We expect to continue to incur significant costs in the pursuit of our acquisition plans. We cannot assure you that our plans to complete a Business Combination will be successful.
Recent Developments
On March 16, 2021, we entered into an Agreement and Plan of Merger (the “Merger Agreement”) with eToro Group Ltd., a company organized under the laws of the British Virgin Islands (“eToro”), Buttonwood Merger Sub Corp., a Delaware corporation and a direct, wholly-owned subsidiary of eToro (“Merger Sub”), and the Company, which provides for, among other things, the merger of Merger Sub with and into the Company (the “Merger”), with the Company surviving as a wholly-owned subsidiary of eToro (the “Business Combination”). At the closing of the Business Combination and the effective time of the Merger (the “Effective Time”), the stockholders of the Company will receive certain of the common stock, no par value, of eToro (“eToro Common Stock”), and eToro will list as a publicly traded company on Nasdaq and will continue to conduct the social trading platform business conducted by eToro prior to the Business Combination.
The Merger Agreement contains customary representations, warranties and covenants by the parties thereto and the closing is subject to certain conditions as further described in the Merger Agreement.
Results of Operations
We have neither engaged in any operations (other than searching for a Business Combination after our Initial Public Offering) nor generated any revenues to date. Our only activities from inception to March 31, 2022 were organizational activities, those necessary to prepare for the Initial Public Offering, described below, and, after the Initial Public Offering, identifying a target company for a Business Combination and the potential acquisition, as described above. We do not expect to generate any operating revenues until after the completion of our Business Combination at the earliest. We generate non-operating income in the form of interest income on marketable securities held in the Trust Account. We incur expenses as a result of being a public company (for legal, financial reporting, accounting and auditing compliance), as well as for due diligence expenses in connection with completing a Business Combination.
17
For the three months ended March 31, 2022, we had net income of $3,954,217, which consists of the interest earned on marketable securities held in the Trust Account of $22,287 and change in the fair value of warrant liabilities of $4,425,067, partially offset by operating expenses of $493,137.

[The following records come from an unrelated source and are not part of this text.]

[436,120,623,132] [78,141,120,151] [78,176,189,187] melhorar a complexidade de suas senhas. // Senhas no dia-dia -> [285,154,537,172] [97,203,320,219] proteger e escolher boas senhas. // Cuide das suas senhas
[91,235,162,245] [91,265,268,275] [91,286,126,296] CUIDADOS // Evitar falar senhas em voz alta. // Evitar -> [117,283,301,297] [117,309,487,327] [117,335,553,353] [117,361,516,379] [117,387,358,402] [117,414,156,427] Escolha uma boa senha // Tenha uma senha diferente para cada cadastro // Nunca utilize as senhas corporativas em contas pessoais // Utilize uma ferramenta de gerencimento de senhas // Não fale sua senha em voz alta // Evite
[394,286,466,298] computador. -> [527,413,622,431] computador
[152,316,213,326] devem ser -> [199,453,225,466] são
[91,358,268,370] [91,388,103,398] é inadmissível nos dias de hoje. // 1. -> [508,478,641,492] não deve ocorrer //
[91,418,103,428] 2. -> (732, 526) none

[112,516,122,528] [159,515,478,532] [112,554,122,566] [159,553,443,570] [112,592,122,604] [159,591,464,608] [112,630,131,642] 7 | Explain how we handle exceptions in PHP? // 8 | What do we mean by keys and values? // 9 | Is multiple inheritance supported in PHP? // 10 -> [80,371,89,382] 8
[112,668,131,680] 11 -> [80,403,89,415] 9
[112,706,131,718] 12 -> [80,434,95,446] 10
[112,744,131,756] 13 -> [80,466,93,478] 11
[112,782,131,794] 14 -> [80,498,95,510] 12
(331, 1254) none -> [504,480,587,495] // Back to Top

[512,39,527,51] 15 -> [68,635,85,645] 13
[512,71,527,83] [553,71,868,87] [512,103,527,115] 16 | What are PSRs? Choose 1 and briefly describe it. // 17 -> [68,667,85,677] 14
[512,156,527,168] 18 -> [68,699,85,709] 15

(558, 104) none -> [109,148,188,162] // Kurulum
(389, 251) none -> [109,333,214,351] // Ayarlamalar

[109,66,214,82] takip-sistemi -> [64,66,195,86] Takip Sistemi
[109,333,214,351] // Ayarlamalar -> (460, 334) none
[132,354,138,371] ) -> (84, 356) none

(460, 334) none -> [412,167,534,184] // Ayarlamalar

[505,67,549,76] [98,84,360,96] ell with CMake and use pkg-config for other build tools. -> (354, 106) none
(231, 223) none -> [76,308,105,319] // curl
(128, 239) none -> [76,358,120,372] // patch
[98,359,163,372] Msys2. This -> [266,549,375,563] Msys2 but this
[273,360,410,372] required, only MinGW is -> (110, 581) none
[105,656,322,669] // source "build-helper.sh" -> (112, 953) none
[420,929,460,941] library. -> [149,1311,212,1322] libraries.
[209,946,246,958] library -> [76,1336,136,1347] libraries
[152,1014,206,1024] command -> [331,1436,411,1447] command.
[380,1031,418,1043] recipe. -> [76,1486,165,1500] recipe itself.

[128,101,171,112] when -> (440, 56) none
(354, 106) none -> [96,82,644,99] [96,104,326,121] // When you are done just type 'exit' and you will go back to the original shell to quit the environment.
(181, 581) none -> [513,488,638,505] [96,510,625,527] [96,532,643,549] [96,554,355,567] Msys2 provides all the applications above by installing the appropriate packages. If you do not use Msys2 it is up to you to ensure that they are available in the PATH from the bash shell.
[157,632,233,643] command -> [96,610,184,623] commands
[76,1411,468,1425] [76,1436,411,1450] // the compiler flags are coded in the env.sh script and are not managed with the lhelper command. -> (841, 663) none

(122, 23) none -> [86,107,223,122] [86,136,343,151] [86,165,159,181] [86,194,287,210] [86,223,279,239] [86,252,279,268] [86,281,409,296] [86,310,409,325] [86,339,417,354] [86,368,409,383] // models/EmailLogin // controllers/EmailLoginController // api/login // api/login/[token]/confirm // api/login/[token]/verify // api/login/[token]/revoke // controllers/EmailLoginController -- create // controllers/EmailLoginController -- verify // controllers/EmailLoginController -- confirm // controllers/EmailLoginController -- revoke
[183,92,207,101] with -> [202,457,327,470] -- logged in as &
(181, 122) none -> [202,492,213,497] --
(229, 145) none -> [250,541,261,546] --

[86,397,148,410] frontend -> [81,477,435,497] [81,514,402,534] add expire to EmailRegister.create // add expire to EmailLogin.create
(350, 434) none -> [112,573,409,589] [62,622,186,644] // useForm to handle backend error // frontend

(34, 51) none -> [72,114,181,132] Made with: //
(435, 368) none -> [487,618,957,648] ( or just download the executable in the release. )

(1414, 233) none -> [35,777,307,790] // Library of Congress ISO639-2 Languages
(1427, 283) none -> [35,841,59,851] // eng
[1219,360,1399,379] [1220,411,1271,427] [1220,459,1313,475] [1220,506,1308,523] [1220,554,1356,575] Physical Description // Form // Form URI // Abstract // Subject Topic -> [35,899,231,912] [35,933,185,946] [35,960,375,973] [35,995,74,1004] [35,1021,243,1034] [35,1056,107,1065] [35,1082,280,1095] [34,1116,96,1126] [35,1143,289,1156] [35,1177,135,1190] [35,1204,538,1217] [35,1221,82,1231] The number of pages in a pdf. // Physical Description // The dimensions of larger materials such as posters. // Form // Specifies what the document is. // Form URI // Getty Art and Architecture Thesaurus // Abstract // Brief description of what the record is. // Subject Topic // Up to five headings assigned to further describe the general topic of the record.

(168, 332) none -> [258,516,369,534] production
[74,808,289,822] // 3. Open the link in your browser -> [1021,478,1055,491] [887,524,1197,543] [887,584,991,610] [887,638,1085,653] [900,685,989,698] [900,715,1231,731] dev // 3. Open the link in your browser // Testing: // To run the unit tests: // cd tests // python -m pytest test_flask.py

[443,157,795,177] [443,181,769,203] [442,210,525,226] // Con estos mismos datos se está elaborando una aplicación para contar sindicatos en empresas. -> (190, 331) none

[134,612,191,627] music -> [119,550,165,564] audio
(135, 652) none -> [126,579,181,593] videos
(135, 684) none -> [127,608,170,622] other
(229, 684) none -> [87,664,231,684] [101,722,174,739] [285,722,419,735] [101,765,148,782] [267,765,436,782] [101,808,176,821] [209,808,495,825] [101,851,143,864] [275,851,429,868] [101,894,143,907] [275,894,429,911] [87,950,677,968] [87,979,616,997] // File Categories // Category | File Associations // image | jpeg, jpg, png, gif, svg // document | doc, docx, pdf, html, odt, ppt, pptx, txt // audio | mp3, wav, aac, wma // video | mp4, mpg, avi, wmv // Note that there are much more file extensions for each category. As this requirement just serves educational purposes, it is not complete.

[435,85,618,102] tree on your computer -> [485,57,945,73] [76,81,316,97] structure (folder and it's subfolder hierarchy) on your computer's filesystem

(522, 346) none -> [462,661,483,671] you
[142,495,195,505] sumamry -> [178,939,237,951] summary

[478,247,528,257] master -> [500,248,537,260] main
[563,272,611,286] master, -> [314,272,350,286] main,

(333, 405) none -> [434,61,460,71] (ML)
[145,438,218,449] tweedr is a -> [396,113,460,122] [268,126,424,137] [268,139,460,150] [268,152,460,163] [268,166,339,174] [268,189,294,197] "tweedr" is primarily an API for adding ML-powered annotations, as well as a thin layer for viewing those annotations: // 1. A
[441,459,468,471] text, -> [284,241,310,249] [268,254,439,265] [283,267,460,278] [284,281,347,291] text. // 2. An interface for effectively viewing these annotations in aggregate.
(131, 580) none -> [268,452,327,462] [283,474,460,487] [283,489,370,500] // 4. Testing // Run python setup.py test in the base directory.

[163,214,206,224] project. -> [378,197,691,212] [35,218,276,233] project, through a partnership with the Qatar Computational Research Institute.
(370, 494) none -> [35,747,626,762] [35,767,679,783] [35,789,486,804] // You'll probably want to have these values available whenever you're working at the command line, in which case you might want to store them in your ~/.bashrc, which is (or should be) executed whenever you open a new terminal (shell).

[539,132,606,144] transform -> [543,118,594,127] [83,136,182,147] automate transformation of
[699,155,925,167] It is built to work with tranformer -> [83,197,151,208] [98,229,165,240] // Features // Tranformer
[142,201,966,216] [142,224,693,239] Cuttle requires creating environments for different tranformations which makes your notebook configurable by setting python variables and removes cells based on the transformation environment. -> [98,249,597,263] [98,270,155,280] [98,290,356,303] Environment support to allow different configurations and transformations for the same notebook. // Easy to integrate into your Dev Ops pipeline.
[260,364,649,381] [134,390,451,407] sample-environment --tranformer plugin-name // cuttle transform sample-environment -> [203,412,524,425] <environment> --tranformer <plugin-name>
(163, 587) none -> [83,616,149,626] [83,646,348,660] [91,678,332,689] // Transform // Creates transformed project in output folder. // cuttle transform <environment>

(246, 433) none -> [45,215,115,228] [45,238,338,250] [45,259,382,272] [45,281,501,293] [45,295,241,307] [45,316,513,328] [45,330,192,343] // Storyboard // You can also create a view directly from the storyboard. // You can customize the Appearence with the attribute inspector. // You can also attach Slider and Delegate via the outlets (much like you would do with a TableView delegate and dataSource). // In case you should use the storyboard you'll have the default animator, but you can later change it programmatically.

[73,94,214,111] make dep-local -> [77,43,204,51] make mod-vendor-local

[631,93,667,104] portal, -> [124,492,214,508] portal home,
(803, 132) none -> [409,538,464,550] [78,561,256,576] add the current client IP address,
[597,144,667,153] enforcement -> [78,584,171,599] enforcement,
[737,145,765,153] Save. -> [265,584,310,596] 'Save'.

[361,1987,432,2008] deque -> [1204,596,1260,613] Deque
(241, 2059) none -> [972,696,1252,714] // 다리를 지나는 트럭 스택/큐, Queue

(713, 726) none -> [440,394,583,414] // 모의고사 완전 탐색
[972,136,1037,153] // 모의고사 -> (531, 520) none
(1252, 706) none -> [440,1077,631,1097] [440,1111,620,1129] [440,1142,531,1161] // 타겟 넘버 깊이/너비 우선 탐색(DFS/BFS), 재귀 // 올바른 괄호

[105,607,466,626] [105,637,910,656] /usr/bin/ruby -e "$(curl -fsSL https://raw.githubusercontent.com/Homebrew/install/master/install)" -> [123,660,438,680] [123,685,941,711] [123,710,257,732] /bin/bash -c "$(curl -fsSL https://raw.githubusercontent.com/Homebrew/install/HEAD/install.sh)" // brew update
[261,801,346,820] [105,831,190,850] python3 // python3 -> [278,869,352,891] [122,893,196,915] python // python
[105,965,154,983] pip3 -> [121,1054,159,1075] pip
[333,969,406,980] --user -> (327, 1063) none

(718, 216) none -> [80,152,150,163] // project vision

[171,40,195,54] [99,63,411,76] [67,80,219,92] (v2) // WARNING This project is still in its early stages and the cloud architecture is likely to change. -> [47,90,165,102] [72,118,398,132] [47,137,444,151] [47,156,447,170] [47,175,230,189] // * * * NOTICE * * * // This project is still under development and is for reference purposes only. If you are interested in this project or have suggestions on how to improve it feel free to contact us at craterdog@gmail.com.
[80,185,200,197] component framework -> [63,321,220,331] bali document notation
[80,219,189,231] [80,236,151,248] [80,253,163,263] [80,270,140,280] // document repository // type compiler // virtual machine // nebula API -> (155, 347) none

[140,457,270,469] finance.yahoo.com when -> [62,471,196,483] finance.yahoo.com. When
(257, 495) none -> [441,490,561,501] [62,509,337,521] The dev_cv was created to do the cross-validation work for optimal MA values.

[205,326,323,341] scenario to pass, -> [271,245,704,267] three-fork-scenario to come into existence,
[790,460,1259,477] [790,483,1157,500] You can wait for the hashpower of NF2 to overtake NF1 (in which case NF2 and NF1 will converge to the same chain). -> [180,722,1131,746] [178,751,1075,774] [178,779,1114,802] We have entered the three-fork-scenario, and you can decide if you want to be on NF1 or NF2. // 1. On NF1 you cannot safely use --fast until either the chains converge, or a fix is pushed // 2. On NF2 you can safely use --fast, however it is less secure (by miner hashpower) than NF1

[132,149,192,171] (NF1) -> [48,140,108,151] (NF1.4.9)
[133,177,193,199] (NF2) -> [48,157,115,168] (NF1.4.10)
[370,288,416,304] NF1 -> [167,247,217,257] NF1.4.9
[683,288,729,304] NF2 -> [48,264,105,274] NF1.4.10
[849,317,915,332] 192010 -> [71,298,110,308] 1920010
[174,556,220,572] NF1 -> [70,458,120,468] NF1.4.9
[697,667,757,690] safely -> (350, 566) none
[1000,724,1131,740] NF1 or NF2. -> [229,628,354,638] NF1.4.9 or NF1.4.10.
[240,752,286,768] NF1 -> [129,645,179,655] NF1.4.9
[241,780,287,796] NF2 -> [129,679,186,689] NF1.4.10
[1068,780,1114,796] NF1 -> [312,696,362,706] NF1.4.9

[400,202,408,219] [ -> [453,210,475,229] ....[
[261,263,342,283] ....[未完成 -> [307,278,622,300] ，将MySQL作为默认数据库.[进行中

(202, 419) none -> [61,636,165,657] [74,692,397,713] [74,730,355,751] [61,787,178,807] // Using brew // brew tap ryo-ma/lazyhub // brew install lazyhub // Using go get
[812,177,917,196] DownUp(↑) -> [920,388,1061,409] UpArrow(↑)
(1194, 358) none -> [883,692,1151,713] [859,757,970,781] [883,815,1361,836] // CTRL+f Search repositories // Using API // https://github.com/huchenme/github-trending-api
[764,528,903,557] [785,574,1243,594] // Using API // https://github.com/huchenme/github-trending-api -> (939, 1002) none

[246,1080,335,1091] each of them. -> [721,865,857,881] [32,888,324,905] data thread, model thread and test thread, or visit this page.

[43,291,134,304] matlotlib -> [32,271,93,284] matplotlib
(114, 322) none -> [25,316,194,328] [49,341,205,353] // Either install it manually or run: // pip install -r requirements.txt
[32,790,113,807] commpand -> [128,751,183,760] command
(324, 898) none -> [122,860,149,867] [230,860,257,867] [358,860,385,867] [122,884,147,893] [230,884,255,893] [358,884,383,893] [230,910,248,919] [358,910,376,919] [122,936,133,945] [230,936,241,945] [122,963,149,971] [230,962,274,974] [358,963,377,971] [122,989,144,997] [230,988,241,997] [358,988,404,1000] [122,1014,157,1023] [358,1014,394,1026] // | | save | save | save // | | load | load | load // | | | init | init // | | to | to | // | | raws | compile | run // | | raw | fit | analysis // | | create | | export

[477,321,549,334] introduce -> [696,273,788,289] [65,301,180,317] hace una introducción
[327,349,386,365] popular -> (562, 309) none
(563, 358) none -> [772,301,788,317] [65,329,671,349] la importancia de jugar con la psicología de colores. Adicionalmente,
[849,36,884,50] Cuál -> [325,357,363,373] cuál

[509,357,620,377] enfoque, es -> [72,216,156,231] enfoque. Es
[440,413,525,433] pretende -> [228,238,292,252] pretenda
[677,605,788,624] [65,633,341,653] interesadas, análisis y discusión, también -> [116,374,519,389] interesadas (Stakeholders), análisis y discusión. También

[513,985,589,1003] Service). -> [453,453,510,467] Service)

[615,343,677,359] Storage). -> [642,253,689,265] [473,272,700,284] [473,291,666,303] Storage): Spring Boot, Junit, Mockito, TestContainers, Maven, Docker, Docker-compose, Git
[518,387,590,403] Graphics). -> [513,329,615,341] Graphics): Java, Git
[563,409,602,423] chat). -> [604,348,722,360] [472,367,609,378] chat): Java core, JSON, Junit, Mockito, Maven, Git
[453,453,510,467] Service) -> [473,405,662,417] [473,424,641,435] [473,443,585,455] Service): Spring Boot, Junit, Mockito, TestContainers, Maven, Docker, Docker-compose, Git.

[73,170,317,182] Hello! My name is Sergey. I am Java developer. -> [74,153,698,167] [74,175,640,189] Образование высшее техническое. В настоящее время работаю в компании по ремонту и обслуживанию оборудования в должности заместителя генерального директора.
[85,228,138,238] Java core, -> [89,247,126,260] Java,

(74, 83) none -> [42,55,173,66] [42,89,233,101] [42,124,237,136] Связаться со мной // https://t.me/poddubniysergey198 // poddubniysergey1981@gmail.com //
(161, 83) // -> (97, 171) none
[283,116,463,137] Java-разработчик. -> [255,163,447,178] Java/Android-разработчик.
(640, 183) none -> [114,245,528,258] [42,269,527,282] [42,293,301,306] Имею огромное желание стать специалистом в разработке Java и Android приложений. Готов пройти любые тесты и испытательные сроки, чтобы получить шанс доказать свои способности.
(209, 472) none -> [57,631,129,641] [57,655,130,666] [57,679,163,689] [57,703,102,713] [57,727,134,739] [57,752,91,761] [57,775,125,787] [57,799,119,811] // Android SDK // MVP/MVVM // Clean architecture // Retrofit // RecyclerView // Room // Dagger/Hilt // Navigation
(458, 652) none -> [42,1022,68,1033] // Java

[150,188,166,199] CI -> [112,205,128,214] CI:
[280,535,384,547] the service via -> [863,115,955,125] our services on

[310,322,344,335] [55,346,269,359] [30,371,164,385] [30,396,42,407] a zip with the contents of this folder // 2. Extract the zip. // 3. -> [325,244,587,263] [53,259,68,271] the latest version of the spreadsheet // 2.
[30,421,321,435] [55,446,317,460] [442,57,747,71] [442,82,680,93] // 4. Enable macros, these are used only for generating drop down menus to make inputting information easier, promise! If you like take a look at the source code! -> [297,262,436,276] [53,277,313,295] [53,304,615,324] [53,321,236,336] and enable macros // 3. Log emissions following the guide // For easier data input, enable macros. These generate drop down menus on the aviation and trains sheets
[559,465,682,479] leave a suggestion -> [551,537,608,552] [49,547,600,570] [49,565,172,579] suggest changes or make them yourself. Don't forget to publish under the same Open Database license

For the three months ended March 31, 2021, we had a net loss of $4,963,910, which consists of the operating expenses of $1,547,408 and a change in the fair value of warrant liabilities of $3,422,667, partially offset by interest earned on marketable securities held in the Trust Account of $6,165.
Liquidity and Capital Resources
On December 8, 2020, we consummated the Initial Public Offering of 25,000,000 units (the “Units” and, with respect to the Class A common stock included in the Units sold, the “Public Shares”), which includes the partial exercise by the underwriters of their over-allotment option in the amount of 3,200,000 Units, at $10.00 per Unit, generating gross proceeds of $250,000,000.
Simultaneously with the closing of the Initial Public Offering, we consummated the sale of 640,000 units (the “Private Placement Units”) at a price of $10.00 per Private Placement Unit in a private placement to FinTech Investor Holdings V, LLC, generating gross proceeds of $6,400,000.
Transaction costs amounted to $15,461,590, consisting of $4,360,000 in cash underwriting fees, $10,640,000 of deferred underwriting fees and $461,590 of other offering costs.
For the three months ended March 31, 2022, net cash used in operating activities was $546,228. Net income of $3,954,217 was affected by interest earned on marketable securities held in the Trust Account of $22,287 and a change in fair value of warrant liabilities of $4,425,067. Changes in operating assets and liabilities used $53,091 of cash from operating activities.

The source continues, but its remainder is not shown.